I am currently self-studying Algebraic Topology: A First Course by Greenberg and Harper.
I have "solved" the following exercise:
Exercise: Given the polygonal presentation $aba^{-1}b$ of the Klein bottle $K$, show that the circle $C$ given by $b$ is not a retract of $K$.
My Solution: Suppose for contradiction that $C$ is a retract of $K$. If we present $\pi_1(K) = \langle \alpha,\beta | \alpha\beta\alpha^{-1}\beta\rangle$, it follows that $\pi_1(C) \cong \langle \beta \rangle \subset \pi_1(K)$. To see normality, observe that $f : \pi_1(K) \to \pi_1(K)$ given by the rules $f(\beta) = 1$ and $f(\alpha) =\alpha$ is a well-defined group homomorphism with kernel $\langle \beta \rangle$, so in fact $\langle \beta \rangle \triangleleft \pi_1(K)$. By a previous exercise, it follows that $\pi_1(K) \cong \pi_1(C) \times \pi_1(K)/\pi_1(C)$; by the First Isomorphism Theorem, we know that $\pi_1(K)/\pi_1(C) \cong \text{im}(f) = \langle \alpha \rangle$, so in total we have: $$\langle \alpha, \beta | \alpha\beta\alpha^{-1}\beta\rangle \cong \langle \beta \rangle \times \langle \alpha \rangle$$ which is false. $\square$
Is this solution correct? It makes sense to me, but I wanted a brief check.
EDIT: I have made a series of edits related to the labellings $\alpha,\beta, a,$ and $b$ as described in the comments below. The structure of the proof has not been changed.
Answer to the first edited version: (regarding whether the $a$-circle is a retract)

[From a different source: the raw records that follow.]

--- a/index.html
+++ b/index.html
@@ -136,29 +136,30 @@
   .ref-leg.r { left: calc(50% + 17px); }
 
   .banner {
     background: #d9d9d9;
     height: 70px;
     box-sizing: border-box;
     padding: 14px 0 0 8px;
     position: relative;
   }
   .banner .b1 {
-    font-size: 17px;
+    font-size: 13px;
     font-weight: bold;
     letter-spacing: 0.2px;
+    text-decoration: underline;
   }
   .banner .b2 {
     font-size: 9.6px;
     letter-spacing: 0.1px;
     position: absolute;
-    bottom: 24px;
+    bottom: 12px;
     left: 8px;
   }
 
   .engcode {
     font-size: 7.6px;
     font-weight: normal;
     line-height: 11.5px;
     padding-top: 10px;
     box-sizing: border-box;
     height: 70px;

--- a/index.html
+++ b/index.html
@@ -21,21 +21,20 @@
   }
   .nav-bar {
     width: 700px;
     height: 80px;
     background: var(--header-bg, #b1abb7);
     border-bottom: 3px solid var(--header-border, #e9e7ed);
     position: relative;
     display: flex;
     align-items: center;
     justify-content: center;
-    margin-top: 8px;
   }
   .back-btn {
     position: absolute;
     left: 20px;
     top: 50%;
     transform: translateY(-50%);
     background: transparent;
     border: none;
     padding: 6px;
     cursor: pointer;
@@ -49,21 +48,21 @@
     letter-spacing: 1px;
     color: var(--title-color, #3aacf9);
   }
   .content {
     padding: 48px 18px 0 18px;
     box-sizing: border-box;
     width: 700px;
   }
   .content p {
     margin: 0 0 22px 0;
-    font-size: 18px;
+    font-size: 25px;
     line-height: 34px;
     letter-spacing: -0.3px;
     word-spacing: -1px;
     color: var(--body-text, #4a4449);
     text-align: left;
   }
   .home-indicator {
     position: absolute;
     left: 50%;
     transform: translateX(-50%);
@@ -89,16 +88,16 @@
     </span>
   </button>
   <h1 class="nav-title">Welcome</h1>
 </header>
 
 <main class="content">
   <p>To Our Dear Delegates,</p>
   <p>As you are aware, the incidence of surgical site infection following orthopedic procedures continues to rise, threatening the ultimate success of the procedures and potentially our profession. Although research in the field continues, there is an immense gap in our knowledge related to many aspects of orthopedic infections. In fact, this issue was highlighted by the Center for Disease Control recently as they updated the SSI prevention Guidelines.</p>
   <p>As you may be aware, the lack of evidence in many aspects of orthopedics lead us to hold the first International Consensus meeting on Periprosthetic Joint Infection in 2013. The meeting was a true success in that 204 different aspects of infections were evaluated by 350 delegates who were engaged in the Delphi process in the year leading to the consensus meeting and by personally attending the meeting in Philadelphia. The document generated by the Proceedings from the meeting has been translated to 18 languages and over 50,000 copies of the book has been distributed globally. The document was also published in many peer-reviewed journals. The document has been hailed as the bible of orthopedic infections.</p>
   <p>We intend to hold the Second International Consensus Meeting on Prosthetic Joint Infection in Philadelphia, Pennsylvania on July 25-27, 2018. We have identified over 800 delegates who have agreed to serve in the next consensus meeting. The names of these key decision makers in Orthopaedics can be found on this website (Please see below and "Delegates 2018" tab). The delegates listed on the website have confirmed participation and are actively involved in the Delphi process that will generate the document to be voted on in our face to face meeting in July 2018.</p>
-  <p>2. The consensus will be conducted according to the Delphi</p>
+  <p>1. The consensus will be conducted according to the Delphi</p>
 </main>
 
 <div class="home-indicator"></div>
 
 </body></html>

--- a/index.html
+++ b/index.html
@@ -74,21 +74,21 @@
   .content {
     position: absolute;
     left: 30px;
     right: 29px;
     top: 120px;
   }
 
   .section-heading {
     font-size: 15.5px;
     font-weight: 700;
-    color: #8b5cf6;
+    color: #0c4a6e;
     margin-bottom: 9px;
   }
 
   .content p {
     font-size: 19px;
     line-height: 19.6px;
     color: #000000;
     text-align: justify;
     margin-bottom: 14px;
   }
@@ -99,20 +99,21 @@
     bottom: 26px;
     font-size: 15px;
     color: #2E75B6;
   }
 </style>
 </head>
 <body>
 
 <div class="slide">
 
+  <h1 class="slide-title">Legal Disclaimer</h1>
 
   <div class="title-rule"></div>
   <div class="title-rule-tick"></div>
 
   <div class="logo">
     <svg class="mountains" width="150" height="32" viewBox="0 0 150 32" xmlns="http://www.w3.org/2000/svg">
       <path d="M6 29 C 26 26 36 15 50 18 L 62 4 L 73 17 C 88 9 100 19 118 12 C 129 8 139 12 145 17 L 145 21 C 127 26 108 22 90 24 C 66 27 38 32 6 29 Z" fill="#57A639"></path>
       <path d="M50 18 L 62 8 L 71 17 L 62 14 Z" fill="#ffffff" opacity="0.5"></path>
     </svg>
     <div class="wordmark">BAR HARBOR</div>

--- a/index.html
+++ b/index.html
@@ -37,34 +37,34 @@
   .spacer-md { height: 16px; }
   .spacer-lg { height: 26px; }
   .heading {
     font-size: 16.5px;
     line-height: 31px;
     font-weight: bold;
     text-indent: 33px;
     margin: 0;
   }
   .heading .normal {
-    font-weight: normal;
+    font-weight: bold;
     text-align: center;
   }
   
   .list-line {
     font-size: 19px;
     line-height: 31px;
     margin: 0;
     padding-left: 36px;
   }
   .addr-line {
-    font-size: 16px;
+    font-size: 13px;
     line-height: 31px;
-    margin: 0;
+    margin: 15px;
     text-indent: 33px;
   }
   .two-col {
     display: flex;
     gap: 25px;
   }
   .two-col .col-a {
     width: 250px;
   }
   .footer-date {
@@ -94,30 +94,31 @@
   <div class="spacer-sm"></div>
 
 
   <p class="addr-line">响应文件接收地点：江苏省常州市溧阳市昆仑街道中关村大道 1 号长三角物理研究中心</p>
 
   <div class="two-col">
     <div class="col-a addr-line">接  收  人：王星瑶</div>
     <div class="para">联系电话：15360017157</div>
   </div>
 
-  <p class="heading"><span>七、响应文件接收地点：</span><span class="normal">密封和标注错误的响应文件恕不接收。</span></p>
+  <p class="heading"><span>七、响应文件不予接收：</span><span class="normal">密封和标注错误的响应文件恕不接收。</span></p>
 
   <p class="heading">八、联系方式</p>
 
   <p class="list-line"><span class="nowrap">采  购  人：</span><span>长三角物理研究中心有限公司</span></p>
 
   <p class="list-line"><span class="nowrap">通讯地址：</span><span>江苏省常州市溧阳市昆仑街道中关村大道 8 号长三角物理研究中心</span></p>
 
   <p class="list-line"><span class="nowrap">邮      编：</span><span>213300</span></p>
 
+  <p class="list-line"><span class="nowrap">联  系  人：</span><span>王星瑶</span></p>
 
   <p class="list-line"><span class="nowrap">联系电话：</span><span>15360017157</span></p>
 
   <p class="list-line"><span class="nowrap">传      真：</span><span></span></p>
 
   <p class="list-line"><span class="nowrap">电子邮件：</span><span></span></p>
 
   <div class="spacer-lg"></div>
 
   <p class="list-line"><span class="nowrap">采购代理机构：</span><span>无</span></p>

Your proof does not work because your proof of normality of $\langle \alpha \rangle$ breaks down. The formula you give for evaluating $f$ on the generators of $\pi_1(K)$ does not extend to a homomorphism $f : \pi_1(K) \to \pi_1(K)$. The image of the relator $\alpha \beta \alpha^{-1} \beta$ is $1 \beta 1 \beta = \beta^2$ which is not a relator in $\pi_1(K)$, i.e. it does not represent the identity element of $\pi_1(K)$.
And in fact $\langle \alpha \rangle$ is not a normal subgroup of $\pi_1(K)$; the element $\beta \alpha \beta^{-1}$ is not an element of the cyclic subgroup $\langle \alpha \rangle$ (which can be verified by checking the usual injective representation from $\pi_1(K)$ into the group of isometries of the Euclidean plane).
Answer to the second edited version: (regarding whether the $b$-circle is a retract)
Okay, now it all looks correct!